#### TASK:
Copy out, from the data, each line containing the string "SHIRT".

#### SUPPLIED DATA:
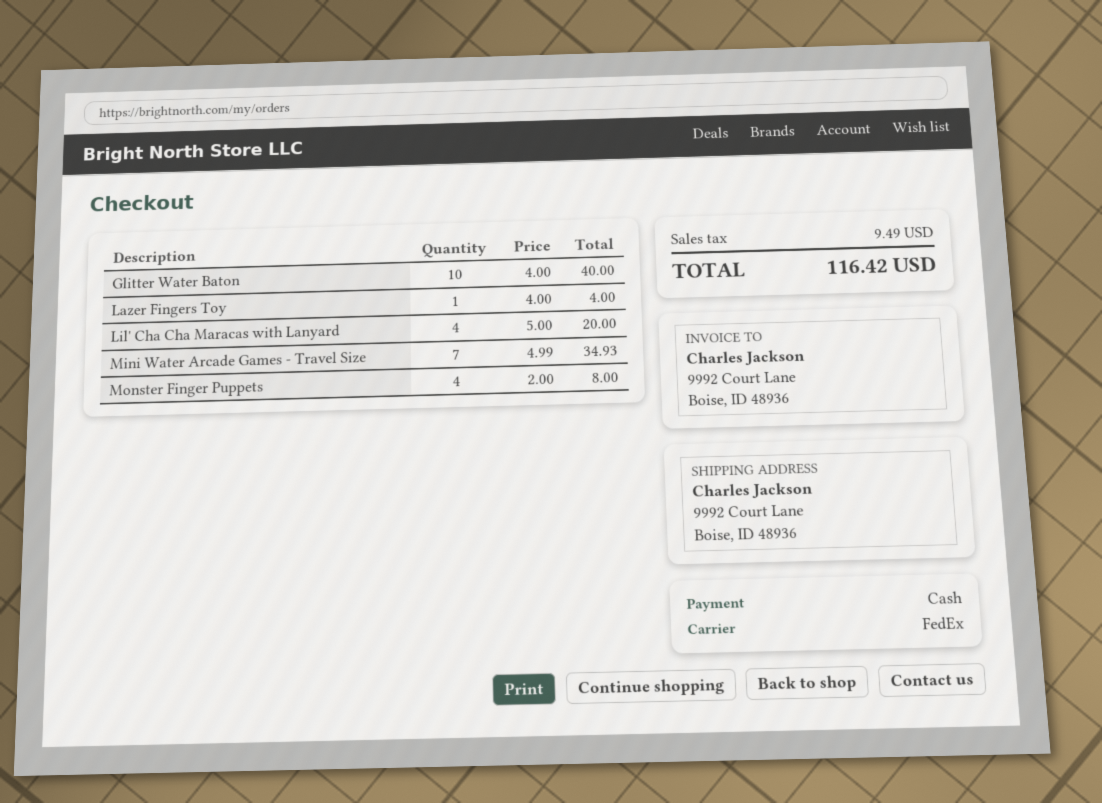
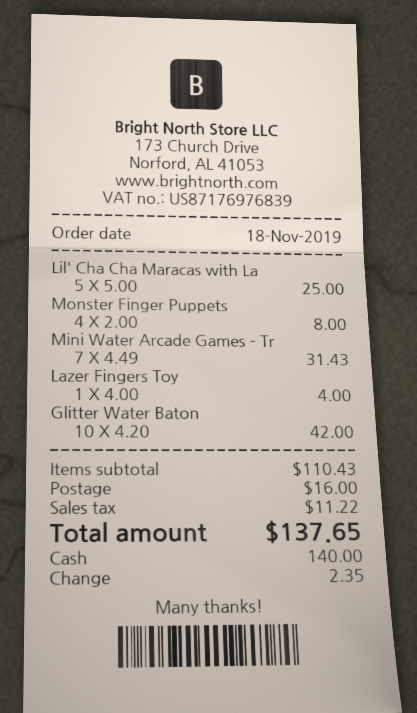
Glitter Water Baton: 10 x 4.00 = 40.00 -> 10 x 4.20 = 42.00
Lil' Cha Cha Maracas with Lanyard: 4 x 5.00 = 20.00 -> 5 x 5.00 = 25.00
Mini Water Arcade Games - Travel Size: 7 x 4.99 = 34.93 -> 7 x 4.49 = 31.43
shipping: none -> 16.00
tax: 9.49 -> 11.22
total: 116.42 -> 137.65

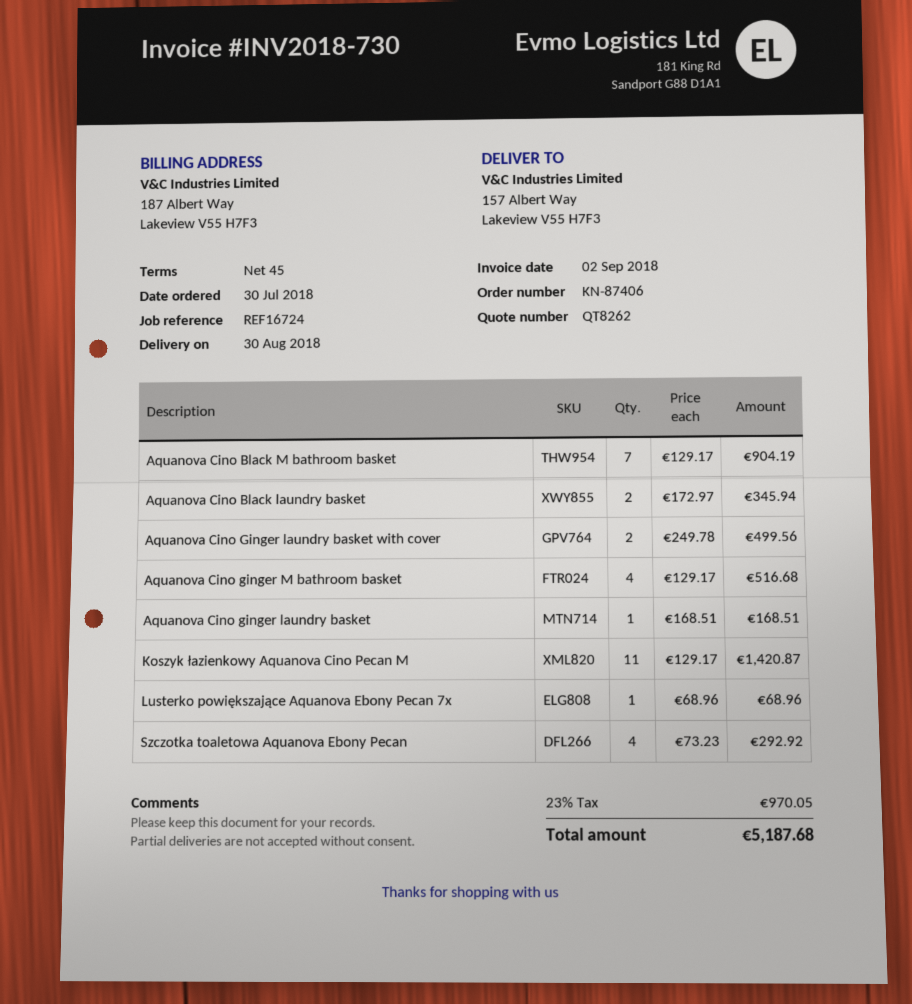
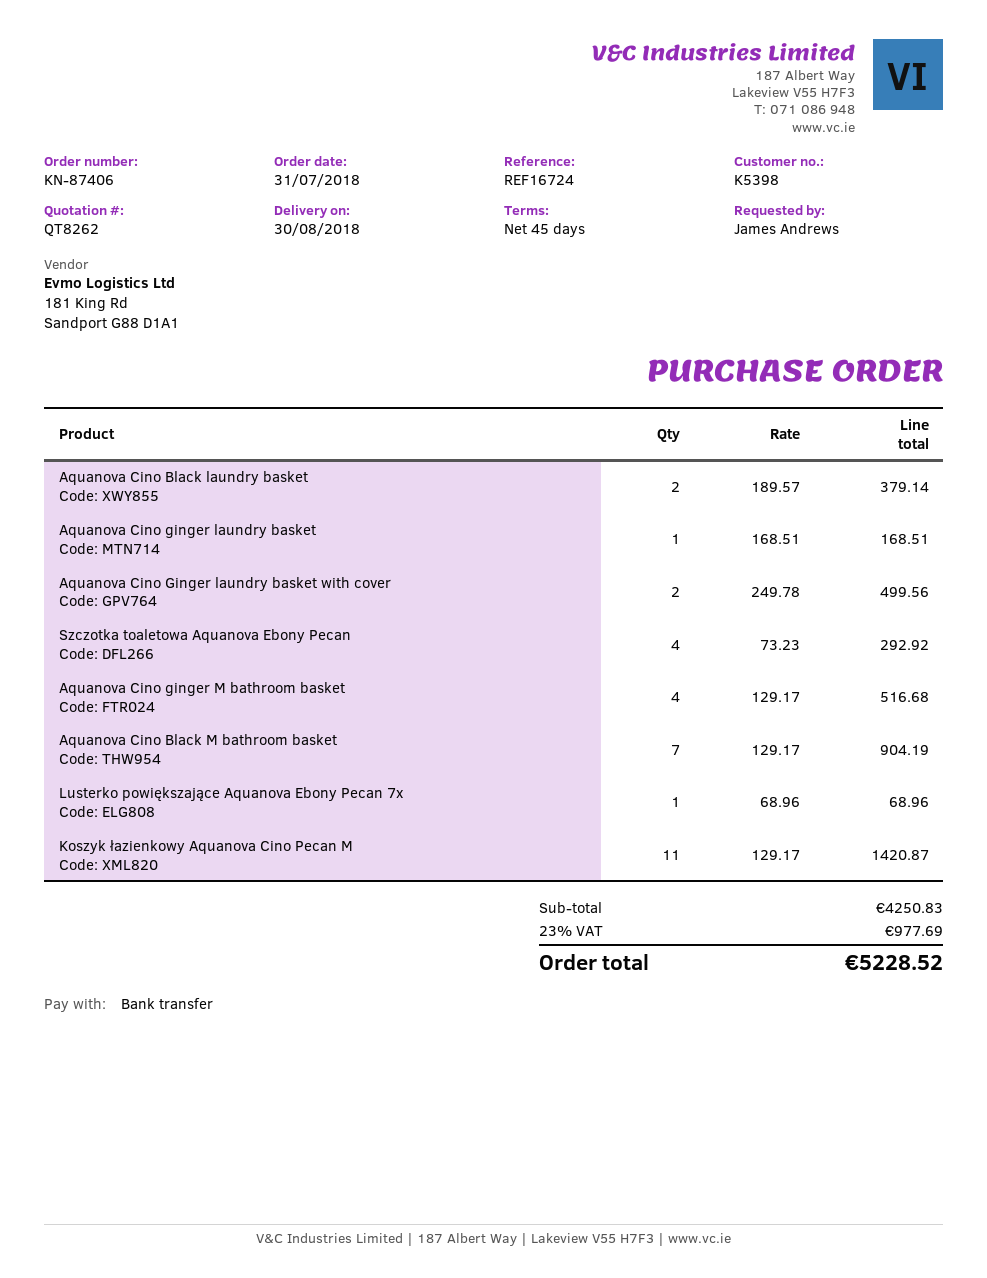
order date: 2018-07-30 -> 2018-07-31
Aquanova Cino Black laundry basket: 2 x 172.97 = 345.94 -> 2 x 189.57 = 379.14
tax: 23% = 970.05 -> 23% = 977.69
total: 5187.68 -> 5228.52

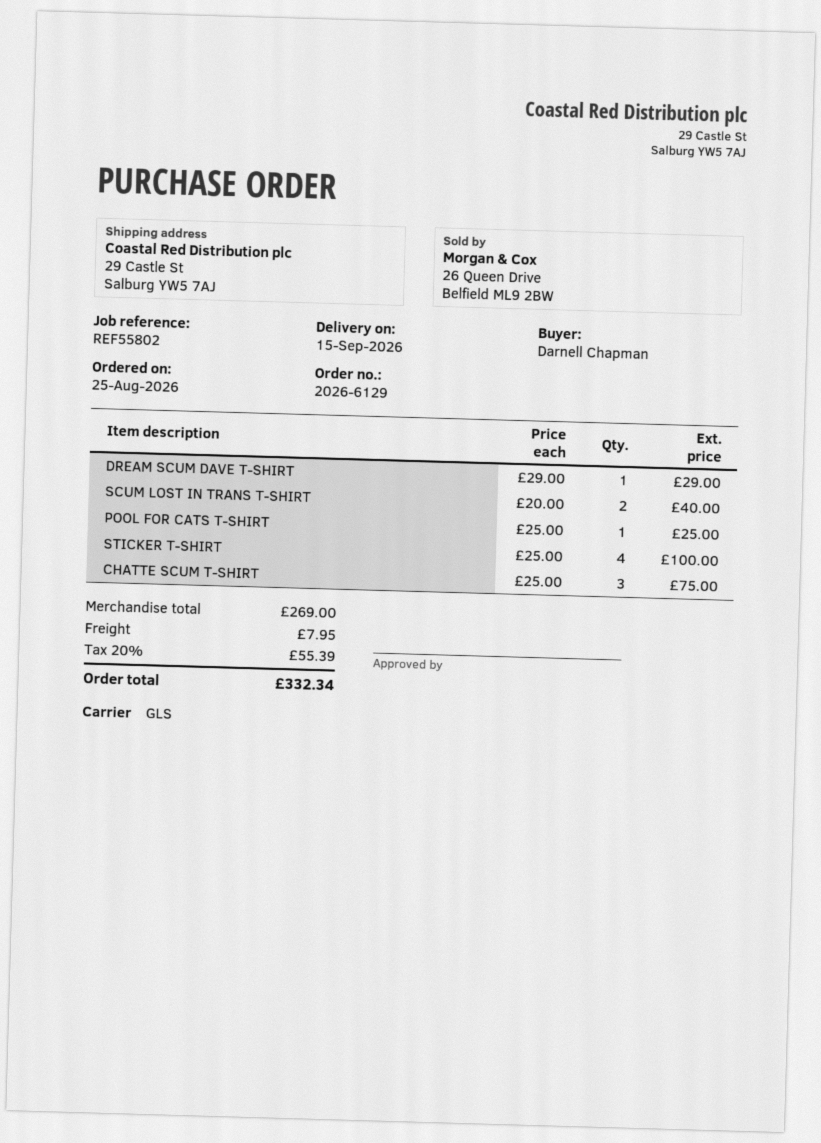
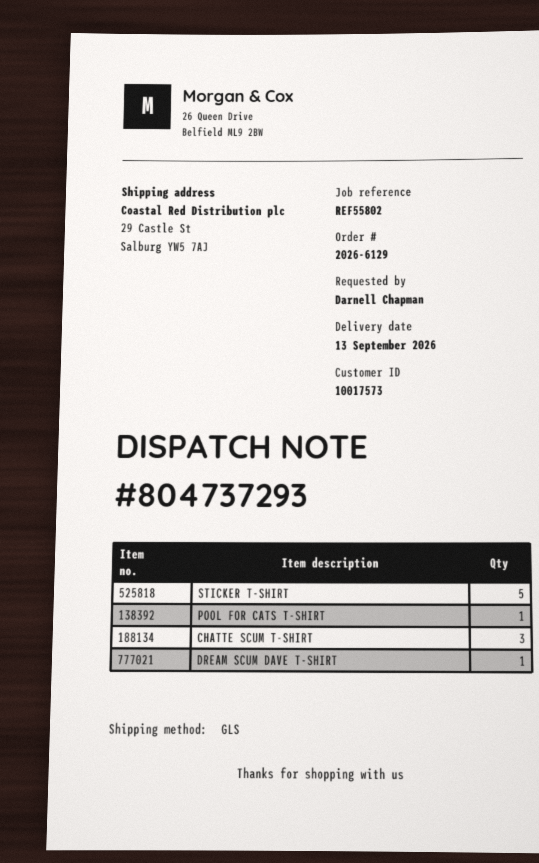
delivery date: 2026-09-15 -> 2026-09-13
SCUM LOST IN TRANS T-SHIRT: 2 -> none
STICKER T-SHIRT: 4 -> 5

...

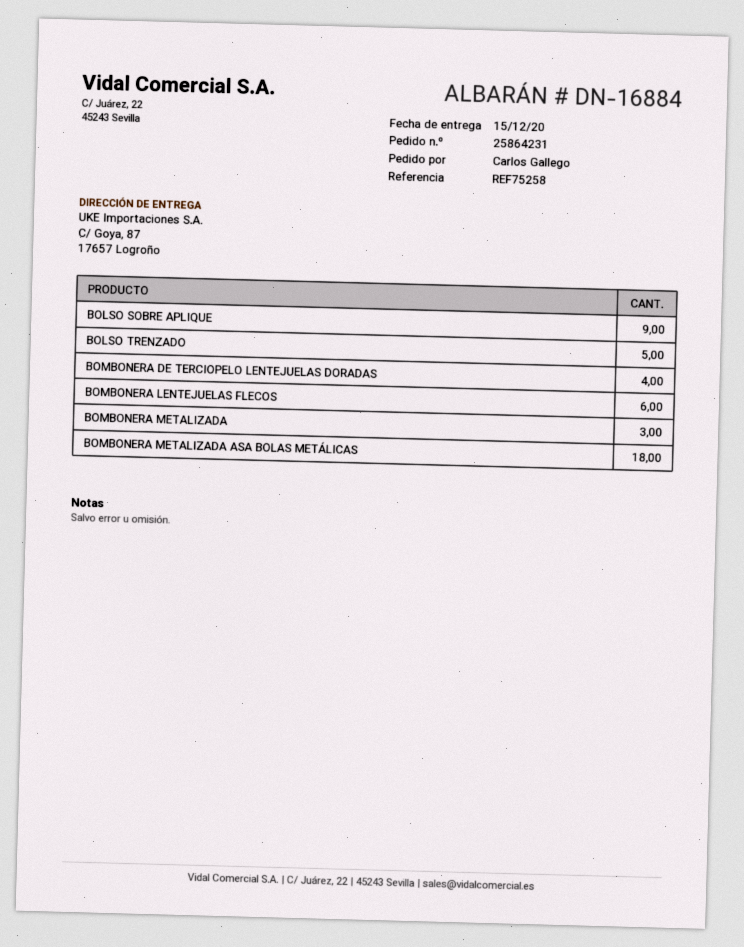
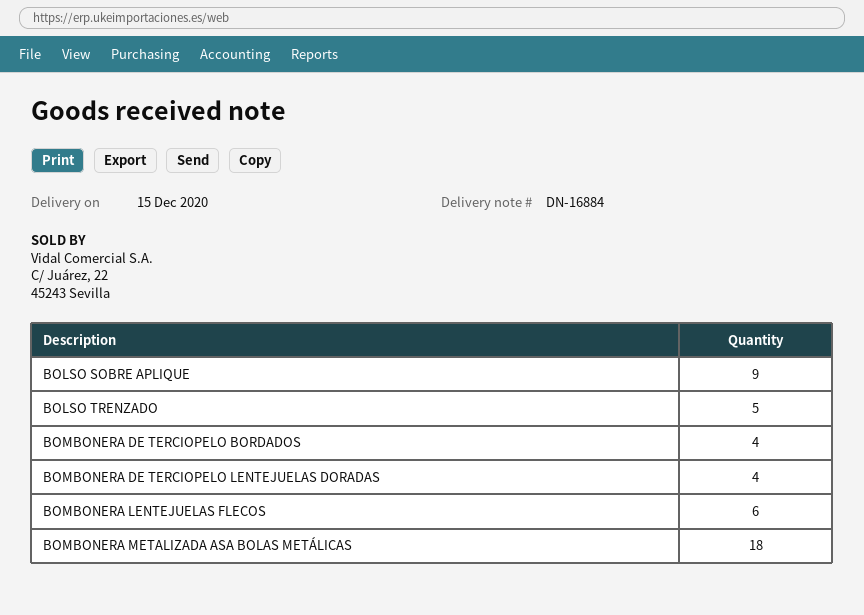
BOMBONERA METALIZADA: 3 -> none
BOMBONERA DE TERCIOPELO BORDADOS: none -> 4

#### RESPONSE BOX:
SCUM LOST IN TRANS T-SHIRT: 2 -> none
STICKER T-SHIRT: 4 -> 5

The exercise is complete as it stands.